The alternator and the one that it had replaced were both bench tested and good, I falsely believed the cable from the alternator to the battery was also good because I had tested it during installation so that couldn't possibly be wrong. I took the wiring harness apart in the false belief a wire was broken somewhere due to my yanking harnesses while replacing the positive battery cable. Good thing on that as shown in the picture further up in the chain of this post. I did some testing for the signal from the ECM to the Alternator, side note on that, you can't get a signal if the connector isn't plugged in so back probe while the connector is on is the only way to check that. I tested for voltage at the battery from the Alternator just to make sure the voltage sensor wasn't bad and it wasn't.

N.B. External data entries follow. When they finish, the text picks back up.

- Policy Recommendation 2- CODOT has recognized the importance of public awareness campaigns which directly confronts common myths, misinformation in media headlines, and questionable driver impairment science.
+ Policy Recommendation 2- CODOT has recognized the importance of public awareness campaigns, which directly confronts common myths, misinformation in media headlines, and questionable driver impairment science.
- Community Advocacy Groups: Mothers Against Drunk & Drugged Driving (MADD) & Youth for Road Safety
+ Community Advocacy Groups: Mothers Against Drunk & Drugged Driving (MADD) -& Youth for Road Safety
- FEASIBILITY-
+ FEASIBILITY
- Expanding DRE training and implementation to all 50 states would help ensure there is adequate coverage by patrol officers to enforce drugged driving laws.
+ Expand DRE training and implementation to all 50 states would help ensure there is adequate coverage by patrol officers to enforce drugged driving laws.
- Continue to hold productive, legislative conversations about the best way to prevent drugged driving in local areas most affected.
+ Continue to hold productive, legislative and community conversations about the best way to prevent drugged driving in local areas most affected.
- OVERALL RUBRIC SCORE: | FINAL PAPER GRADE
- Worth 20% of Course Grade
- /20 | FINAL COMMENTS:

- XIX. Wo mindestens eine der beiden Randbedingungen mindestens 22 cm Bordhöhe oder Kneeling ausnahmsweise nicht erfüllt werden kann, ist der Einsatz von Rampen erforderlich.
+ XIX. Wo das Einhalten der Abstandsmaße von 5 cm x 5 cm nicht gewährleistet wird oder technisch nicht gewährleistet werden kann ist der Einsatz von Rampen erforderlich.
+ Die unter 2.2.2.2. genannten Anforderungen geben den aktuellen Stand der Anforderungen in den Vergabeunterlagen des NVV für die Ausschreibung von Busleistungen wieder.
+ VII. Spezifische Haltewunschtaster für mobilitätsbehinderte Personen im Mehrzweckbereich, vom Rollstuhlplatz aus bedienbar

This is where I finally started homing in on the cause of the original failure and what had to be fixed. You will love this. I decided to test at the Alternator both with the positive lead attached and detached. Someone claimed that testing with the lead off was bad for the alternator but I will cover that in this paragraph. While potentially hazardous to my own health, testing for voltage with the lead off was useless because there wasn't a load so the voltage regulator wasn't going to let any voltage show on the post anyway. Time to digress on basic electrical theory and the advanced safeguards available to us. Electricity cannot flow if the circuit isn't complete. Let me repeat that. Electricity cannot flow if the circuit is not complete. We have various devices in place to prevent the flow of electricity in an automobile when something goes wrong, the most visible of course being the fuses in the blocks. The others as noted in my research specific to this issue are the voltage regulator and the fusible link in the cable. Now that I have that out of the way, testing for voltage at the post on the Alternator is not hazardous to the device as there are defenses in place to prevent voltage flow when the positive connection to the battery from the alternator is lost. If you care to challenge this then riddle me the action of the vehicle when the fusible link goes out.

This is where we get to the meat of what I did wrong at first and what eventually had to be done. When putting the new cable on, I had the end of the cable bent too close to the metal hose clamp under the alternator and in doing so with all the vibrations of driving down the rough dirt roads I likely gave it the opportunity to short to vehicle ground even with the rubber protective boot over the post as the end of the clamp was sharp enough to pierce the boot. So my theory is that when that happened, the fusible link in the battery cable did its job and melted, thus taking the battery and the rest of the electrical system out of the path from the alternator and preventing more catastrophic damage and likely some unforgivable screaming on my part.

By this time, days in to the new frustration, I finally decided to test the cable from the alternator to the battery again and kept coming up with an open instead of a good link. Finally, I found the failure in the system and I was more annoyed because new cable and not knowing about the ability to just replace the side post bolt. It was obvious I needed to replace my brand new cable and a deadline set by wanting to go camping didn't allow for a new cable from Rock Auto and so I decided to cut the boot off the old cable to see what held all those cables together and determined I could swap the good bolt from the now bad cable to the good cable with the bad bolt. I will be happy to provide pictures of the cut boot and the cable without the boot on so you can see what I found.

Old cable in with new bolt and alternator and wiring harness put back together and it all came up and ran as it should. The moral of the story, when you think your alternator is bad, first check to make sure the cable is good from alternator to battery, then test for continuity between the alternator post and the vehicle ground if the cable is good, then test for signal from the ECM to the alternator, would have saved me days. But to note as well, my wrong assumptions did discover some severely damaged and corroded wires in the harness so net positive at the end.